- TASK TO CARRY OUT: Gather every line from the entries below that includes "supportive".

┌─ MATERIALS PROVIDED

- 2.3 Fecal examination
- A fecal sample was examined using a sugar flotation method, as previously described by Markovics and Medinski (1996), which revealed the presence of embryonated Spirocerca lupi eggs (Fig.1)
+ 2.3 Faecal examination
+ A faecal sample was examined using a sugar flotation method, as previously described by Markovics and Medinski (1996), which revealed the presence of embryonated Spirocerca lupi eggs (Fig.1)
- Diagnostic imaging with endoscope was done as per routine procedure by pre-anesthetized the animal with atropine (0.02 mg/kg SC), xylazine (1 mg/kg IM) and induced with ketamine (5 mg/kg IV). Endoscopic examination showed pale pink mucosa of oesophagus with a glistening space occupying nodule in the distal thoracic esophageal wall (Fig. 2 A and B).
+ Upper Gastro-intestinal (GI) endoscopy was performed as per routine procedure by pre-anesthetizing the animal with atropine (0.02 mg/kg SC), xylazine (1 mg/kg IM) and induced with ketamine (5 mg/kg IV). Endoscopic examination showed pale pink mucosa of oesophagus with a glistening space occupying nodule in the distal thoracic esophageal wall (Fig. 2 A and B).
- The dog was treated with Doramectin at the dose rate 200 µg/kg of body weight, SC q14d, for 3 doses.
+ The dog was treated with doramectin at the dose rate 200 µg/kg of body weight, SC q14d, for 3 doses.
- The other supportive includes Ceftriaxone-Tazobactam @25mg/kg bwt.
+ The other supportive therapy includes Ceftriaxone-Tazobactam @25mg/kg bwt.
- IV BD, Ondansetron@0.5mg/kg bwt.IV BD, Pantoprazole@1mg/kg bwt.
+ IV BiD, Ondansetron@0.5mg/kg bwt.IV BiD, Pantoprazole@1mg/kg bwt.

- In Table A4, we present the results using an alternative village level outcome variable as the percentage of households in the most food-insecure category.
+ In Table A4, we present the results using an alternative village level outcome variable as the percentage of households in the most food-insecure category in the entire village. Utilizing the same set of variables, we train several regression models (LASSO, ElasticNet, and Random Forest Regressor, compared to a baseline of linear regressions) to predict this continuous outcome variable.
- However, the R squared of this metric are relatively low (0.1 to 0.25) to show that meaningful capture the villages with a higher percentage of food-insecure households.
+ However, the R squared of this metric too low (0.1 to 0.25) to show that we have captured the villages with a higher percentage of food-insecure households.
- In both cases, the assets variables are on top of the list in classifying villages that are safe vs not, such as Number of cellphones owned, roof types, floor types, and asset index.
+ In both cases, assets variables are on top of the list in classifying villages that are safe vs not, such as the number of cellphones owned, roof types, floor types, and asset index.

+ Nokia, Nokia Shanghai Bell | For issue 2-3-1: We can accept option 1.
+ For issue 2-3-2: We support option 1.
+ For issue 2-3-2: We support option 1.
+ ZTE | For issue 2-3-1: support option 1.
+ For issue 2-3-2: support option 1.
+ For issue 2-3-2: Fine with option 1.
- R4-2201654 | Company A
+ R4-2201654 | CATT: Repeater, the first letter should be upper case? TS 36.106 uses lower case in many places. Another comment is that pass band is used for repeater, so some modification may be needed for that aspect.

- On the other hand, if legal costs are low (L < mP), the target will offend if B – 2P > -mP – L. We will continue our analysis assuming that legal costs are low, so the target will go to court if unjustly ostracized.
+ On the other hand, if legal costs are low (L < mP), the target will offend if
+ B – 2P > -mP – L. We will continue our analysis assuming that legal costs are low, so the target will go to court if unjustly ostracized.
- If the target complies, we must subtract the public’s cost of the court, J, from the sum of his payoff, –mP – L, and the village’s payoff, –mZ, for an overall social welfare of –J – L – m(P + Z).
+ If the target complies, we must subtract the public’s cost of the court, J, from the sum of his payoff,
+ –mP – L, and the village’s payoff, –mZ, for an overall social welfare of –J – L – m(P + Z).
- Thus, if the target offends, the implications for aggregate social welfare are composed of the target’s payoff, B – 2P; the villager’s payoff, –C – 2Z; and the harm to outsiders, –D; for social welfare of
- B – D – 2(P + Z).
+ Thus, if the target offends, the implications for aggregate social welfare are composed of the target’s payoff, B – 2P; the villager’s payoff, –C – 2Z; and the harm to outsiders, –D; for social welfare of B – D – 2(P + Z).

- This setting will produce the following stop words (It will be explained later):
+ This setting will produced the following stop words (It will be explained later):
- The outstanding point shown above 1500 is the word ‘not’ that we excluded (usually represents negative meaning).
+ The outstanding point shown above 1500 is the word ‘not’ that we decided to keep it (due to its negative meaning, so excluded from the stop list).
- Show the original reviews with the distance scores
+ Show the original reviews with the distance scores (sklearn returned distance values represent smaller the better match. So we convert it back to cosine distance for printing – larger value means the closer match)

└─

- TASK RESPONSE:
- The other supportive includes Ceftriaxone-Tazobactam @25mg/kg bwt.
+ The other supportive therapy includes Ceftriaxone-Tazobactam @25mg/kg bwt.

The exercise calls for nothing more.